Nie widziała twarzy Andersona, lecz na dobrą sprawę nie chciała widzieć. Sam się upierał, aby wziąć udział w wycieczce. Mógł winić tylko i wyłącznie siebie. Ciekawe ilu ludzi zabił do tej pory… ile dzieci. Wątpiła, by był socjopatą, strzelającym do wszystkiego co się rusza. Poza tym współczesne wojny toczyły się wedle bardziej cywilizowanych praw, niż kilka wieków wstecz.
Pierwszy krok, piąty, siedemnasty. Intensywne grzebanie w kieszeniach i zaciśnięte w wąską kreskę usta, bardziej przypominające starą bliznę, niż otwór gębowy. Czy z resztą nowej, wysoce patologicznej rodziny Lauren wszystko grało? A może nie mieli już do kogo wracać?
Klucz zachrobotał w zamku, po chwili uchylając skrzydło drzwi na tyle, by przez utworzoną szparę dał radę przecisnąć się człowiek.
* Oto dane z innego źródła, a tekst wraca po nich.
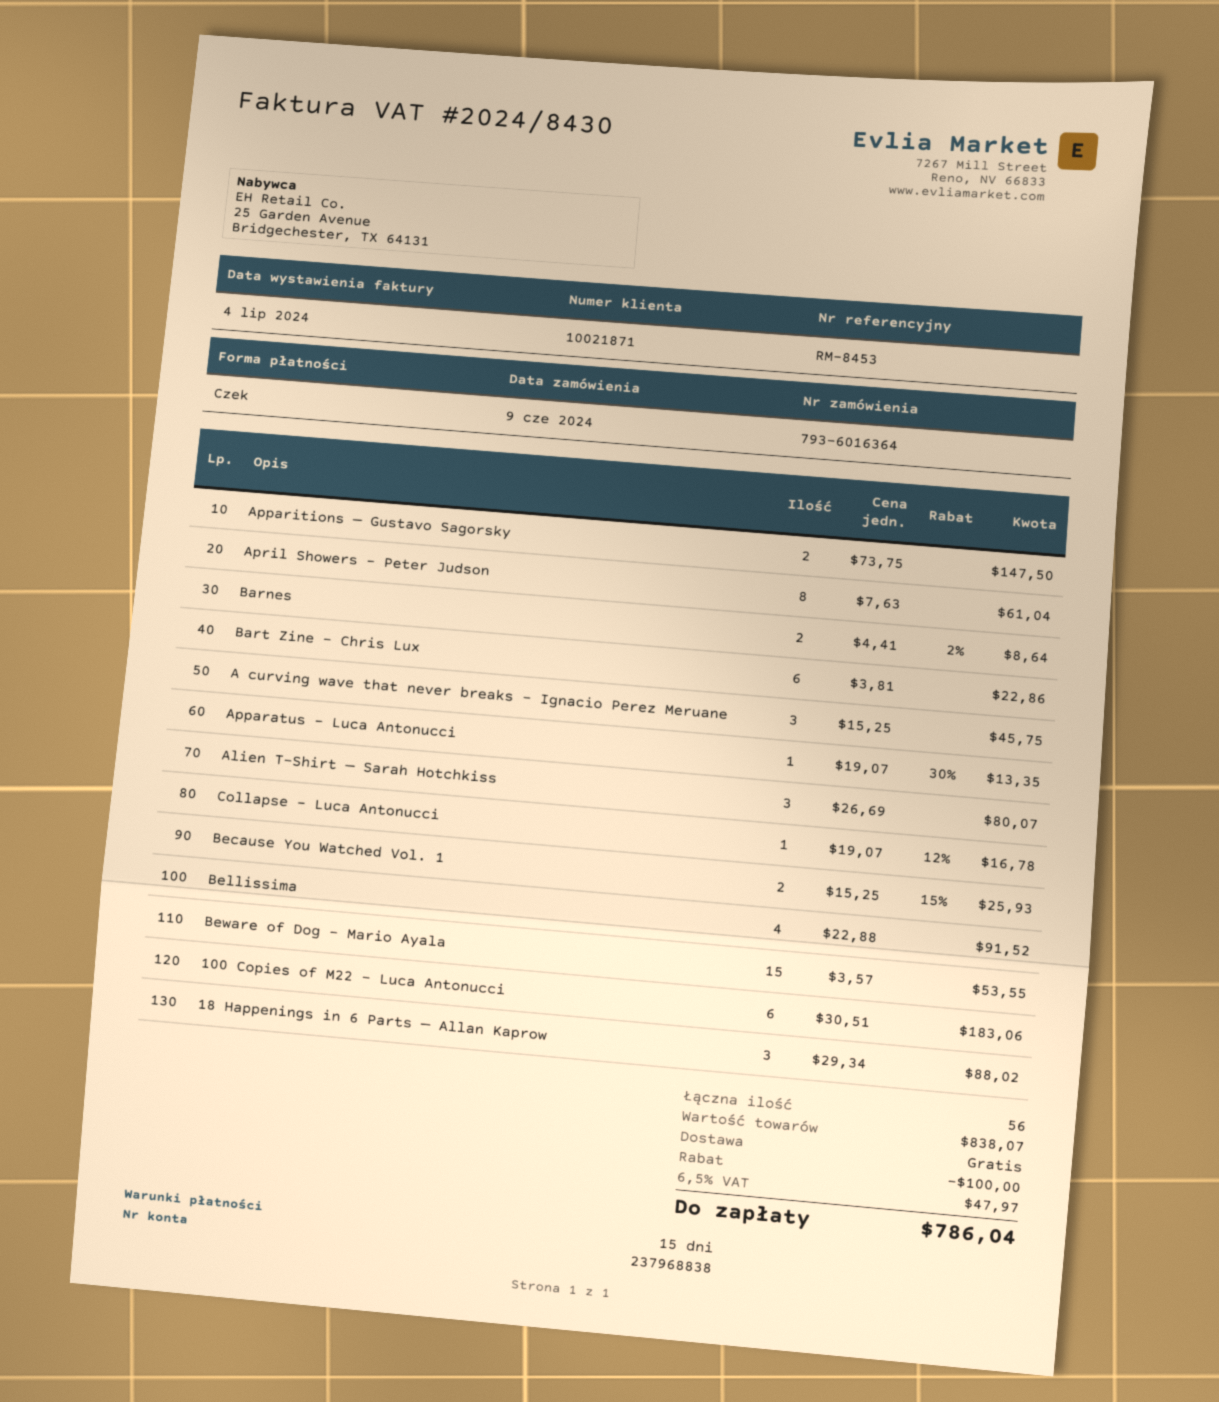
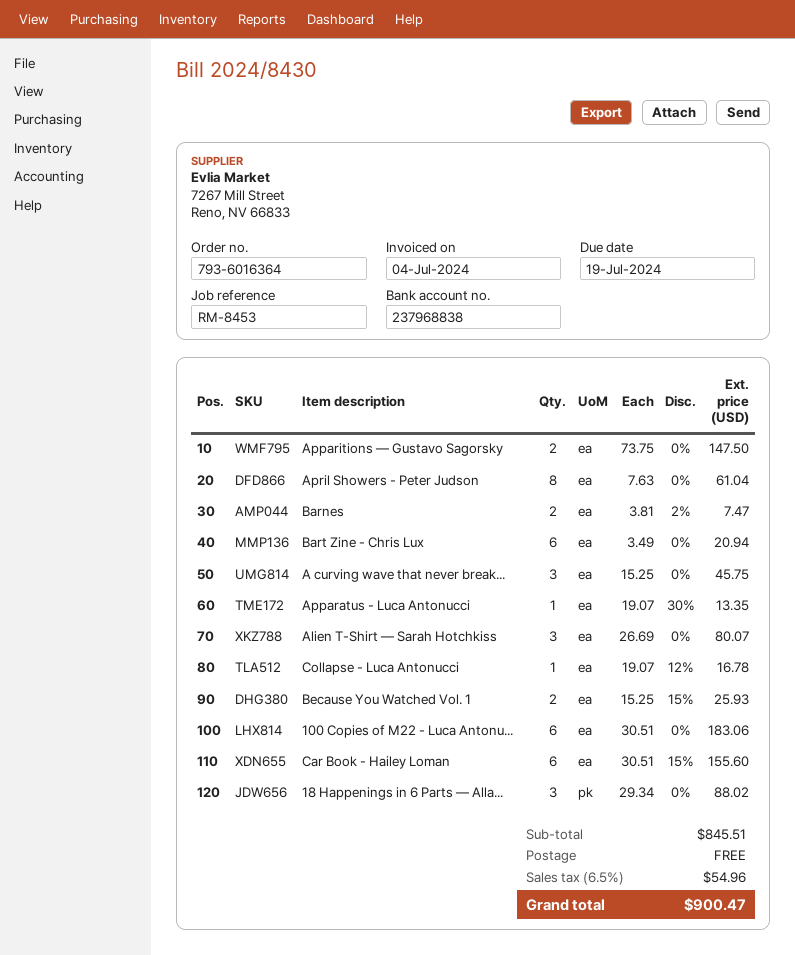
Barnes: 2 x 4.41 - 2% = 8.64 -> 2 x 3.81 - 2% = 7.47
Bart Zine - Chris Lux: 6 x 3.81 = 22.86 -> 6 x 3.49 = 20.94
Bellissima: 4 x 22.88 = 91.52 -> none
Beware of Dog - Mario Ayala: 15 x 3.57 = 53.55 -> none
Car Book - Hailey Loman: none -> 6 x 30.51 - 15% = 155.60
subtotal: 838.07 -> 845.51
discount: 100.00 -> none
tax: 6.5% = 47.97 -> 6.5% = 54.96
total: 786.04 -> 900.47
Weszła pierwsza, dając towarzyszowi znak, że jest bezpiecznie. Ledwie oboje znaleźli się w środku, zamknęła drzwi i dla bezpieczeństwa zasunęła wszystkie zasuwy. Mieszkała sama, sprzątaczki nie zatrudniała, więc pozostawał tylko futrzany inwentarz. Z ulgą odnotowała, że oba króliki i kot standardowo śpią na panelach w przedpokoju. Najedzone, leniwe… nieświadome toczącego się kilkadziesiąt metrów w dół horroru. Dla nich ten dzień nie odbiegał od normy - rano dostały michę, potem zapewne poganiały się po pokojach, przy okazji rozsiewając wszędzie kłaki sierści i drobinki żwiru. Prawdopodobnie znów dorwały się do poduszek na kanapie w salonie, wygryzając kolejne dziury do kolekcji. Być moze pocięły też pozostawione na łóżku ubrania… standard.
- Wyjmij proszę transportówki, dwie starczą. Są na samej górze - puknęła w przelocie szafę, dając znać gdzie szukać. wyminęła Andersona, sama skierowała się do sypialni - Przebiorę się, spakuję najpotrzebniejsze graty. Skoro uciekamy z miasta, a nie wiadomo kiedy i czy wrócimy, przyda się dodatkowa para skarpet. W lodówce mam resztki pizzy i piwo. Chyba, że wolisz Whiskas. Frollic niestety mi wyszedł… i błagam: nie nadepnij niczego. I uważaj gdzie siadasz, pod poduszkami na fotelu może spać żółw. Poza tym czuj się jak u siebie - na zakończenie posłała mu przez ramię nawet miły uśmiech. Gościnność do czegoś zobowiązywała.
Wszedł za nią cicho, niemal bezgłośnie. Nie skomentował ani wyglądu mieszkania, ani zwierzaków. Bez słowa wykonał jej polecenie, wyjmując z szafy co mu kazała i kładąc transportówki na podłodze. Gdy ona udała się do sypialni, on skierował swe kroki do kuchni. Mogła usłyszeć jak się po niej krząta. Trzask talerza zderzającego się z blatem, otwierana lodówka, dźwięk lejącej się wody i ciche “klik” włączanego czajnika. Po tym zaś odgłos zderzających się ze sobą puszek. Wszystko zaś zdawało się być metodyczne, przemyślane do tego stopnia, że nawet dźwięki to zdradzały.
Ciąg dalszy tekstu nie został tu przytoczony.